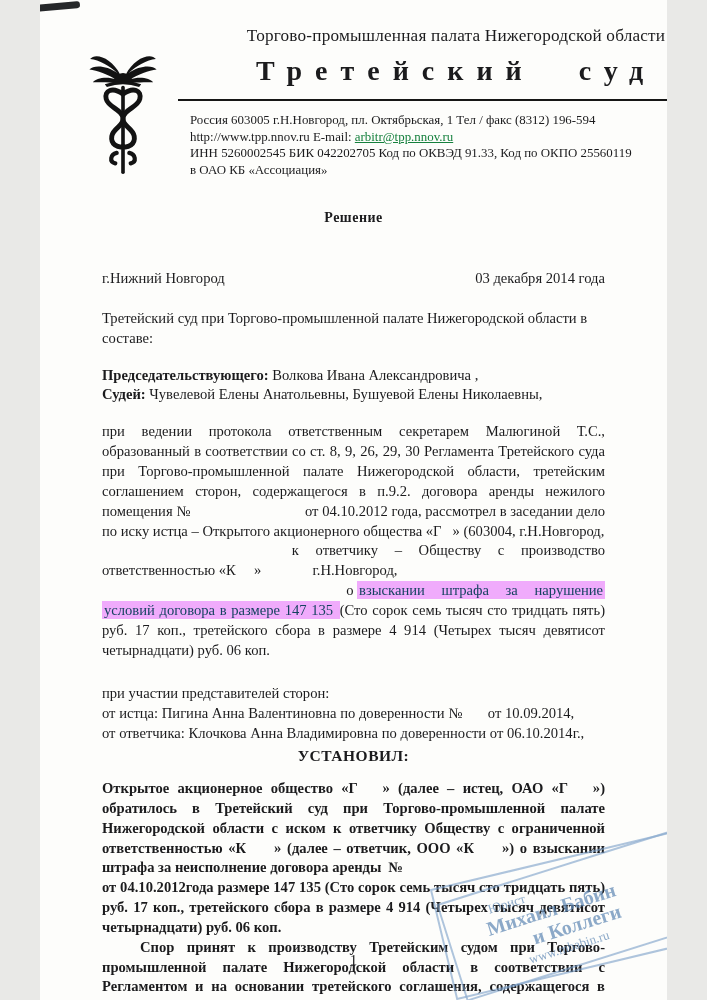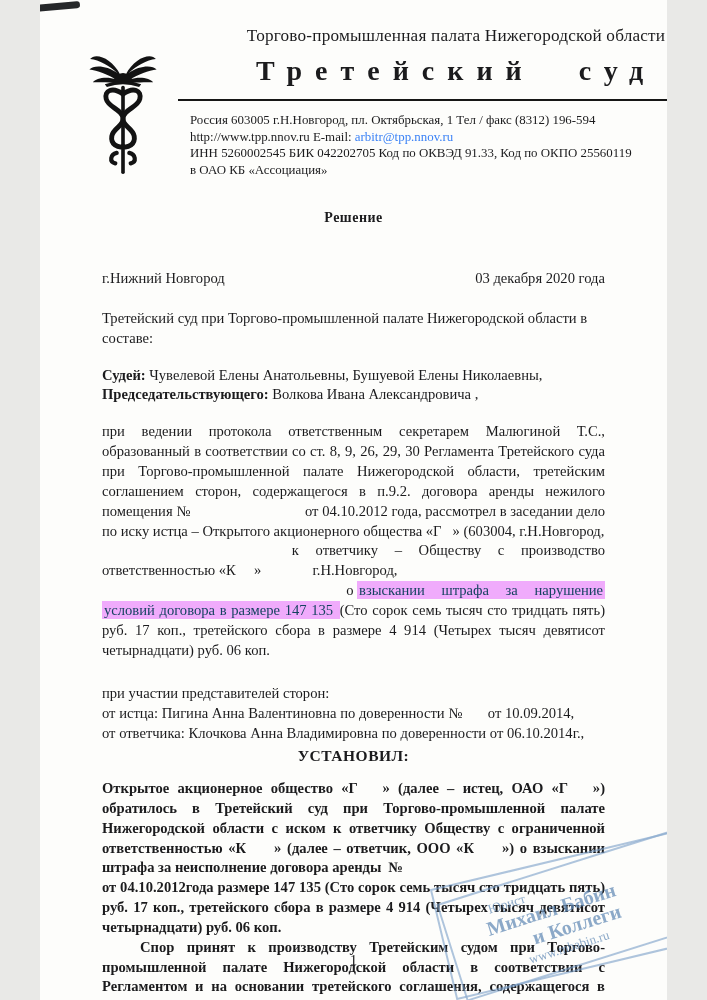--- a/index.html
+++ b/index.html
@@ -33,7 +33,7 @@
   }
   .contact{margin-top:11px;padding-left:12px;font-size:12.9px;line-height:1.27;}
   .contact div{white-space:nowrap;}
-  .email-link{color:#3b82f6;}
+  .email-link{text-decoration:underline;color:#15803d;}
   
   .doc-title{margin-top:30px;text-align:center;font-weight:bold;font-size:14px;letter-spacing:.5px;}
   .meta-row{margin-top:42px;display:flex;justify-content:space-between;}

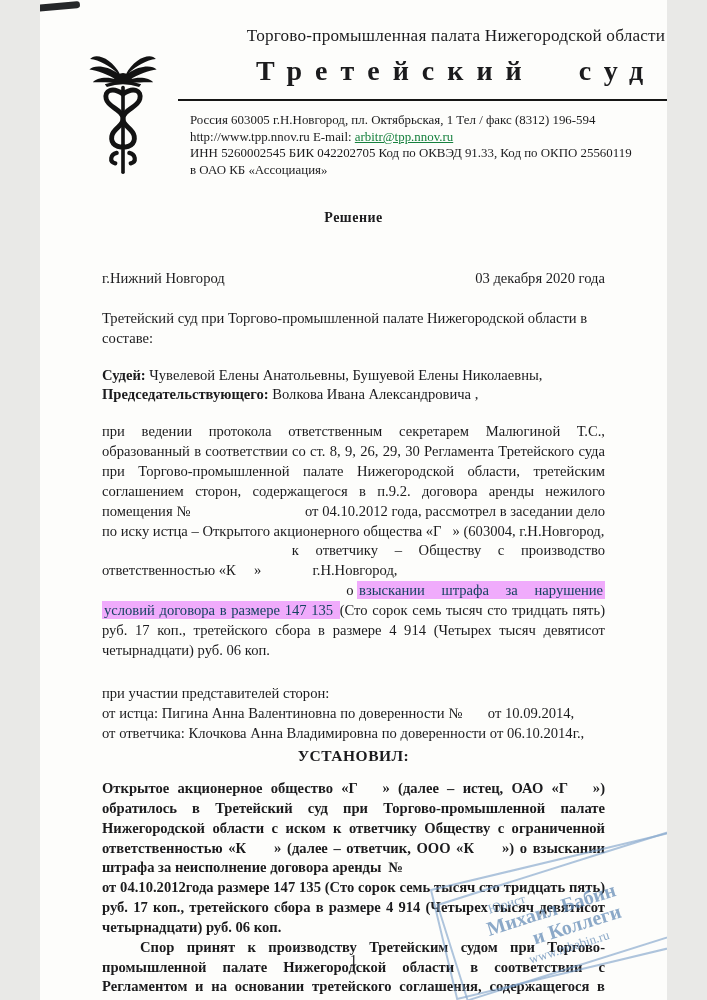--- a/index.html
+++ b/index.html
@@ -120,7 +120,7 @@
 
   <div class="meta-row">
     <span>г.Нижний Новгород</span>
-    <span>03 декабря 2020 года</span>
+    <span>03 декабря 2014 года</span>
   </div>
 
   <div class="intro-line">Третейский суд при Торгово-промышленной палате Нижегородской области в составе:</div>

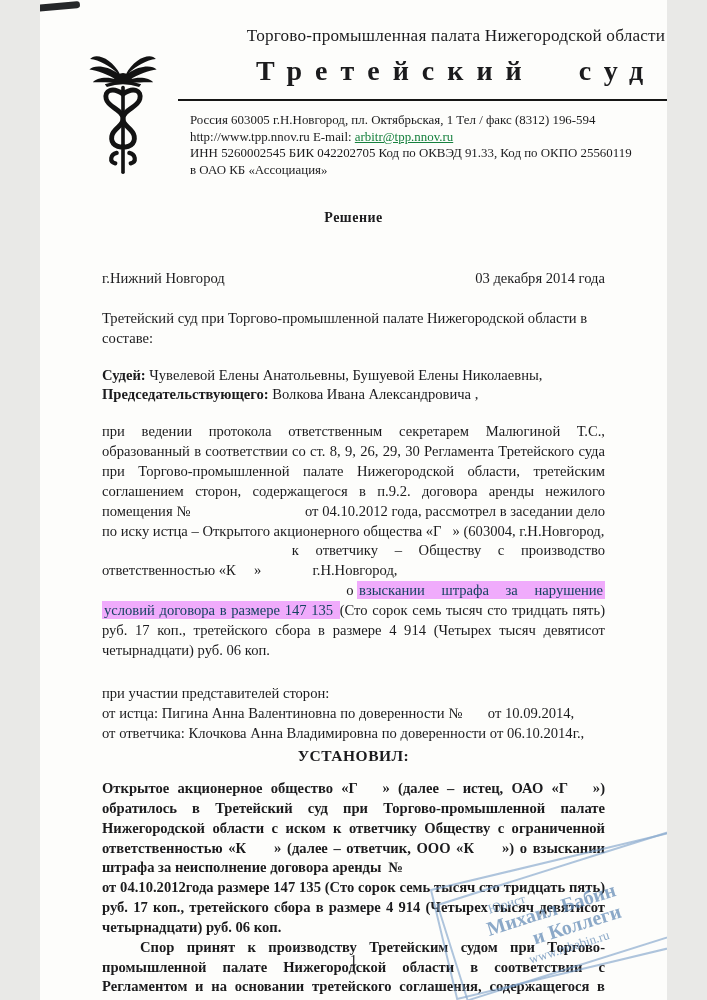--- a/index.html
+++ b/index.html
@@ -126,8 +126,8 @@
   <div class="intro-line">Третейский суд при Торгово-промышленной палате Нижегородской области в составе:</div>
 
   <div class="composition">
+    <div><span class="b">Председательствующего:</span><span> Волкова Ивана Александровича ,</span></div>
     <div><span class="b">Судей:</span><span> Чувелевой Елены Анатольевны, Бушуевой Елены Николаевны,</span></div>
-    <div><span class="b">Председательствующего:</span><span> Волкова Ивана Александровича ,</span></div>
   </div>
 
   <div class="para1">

· · · · · · ·

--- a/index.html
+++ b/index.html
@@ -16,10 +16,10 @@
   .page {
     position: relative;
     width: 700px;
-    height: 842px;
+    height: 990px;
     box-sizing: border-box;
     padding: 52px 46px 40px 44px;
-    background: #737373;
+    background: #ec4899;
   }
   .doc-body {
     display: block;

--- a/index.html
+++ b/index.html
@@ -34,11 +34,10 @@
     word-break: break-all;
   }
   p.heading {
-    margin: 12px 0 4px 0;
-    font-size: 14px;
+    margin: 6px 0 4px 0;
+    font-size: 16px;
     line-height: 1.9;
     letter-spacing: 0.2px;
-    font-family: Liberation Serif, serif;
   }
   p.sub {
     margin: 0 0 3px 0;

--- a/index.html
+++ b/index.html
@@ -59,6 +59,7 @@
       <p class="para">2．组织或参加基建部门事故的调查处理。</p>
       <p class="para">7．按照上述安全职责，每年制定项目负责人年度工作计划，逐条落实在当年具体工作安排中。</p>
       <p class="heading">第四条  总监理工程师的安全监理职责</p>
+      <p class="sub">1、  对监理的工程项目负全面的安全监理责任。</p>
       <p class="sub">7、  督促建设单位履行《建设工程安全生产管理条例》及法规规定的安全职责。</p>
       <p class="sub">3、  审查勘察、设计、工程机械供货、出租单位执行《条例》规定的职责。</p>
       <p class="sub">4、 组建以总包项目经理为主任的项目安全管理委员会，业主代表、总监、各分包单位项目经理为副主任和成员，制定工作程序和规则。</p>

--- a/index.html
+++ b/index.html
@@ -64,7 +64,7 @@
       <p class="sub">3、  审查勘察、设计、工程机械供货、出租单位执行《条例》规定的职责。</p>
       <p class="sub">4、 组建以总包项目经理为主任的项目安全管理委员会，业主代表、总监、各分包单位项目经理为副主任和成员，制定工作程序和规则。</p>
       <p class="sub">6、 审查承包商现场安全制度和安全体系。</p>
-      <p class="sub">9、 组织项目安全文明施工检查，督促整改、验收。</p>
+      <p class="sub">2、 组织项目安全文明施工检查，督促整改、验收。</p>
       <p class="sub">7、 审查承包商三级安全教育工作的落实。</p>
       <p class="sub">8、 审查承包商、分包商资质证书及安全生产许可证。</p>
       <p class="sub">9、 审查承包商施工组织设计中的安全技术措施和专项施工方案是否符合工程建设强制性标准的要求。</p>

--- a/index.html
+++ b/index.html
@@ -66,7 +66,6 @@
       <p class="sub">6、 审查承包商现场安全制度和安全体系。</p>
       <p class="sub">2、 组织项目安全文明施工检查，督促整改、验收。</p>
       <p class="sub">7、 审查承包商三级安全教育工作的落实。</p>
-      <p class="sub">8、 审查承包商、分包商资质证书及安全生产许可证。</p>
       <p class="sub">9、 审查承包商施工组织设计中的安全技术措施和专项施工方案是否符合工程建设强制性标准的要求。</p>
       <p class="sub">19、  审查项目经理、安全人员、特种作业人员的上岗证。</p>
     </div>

· · · · · · ·

### WHAT YOU HAVE TO DO
When a line among the entries contains "heading", pull that line out.

### RESPONSE TO THIS TASK
   p.heading {
       <p class="heading">第四条  总监理工程师的安全监理职责</p>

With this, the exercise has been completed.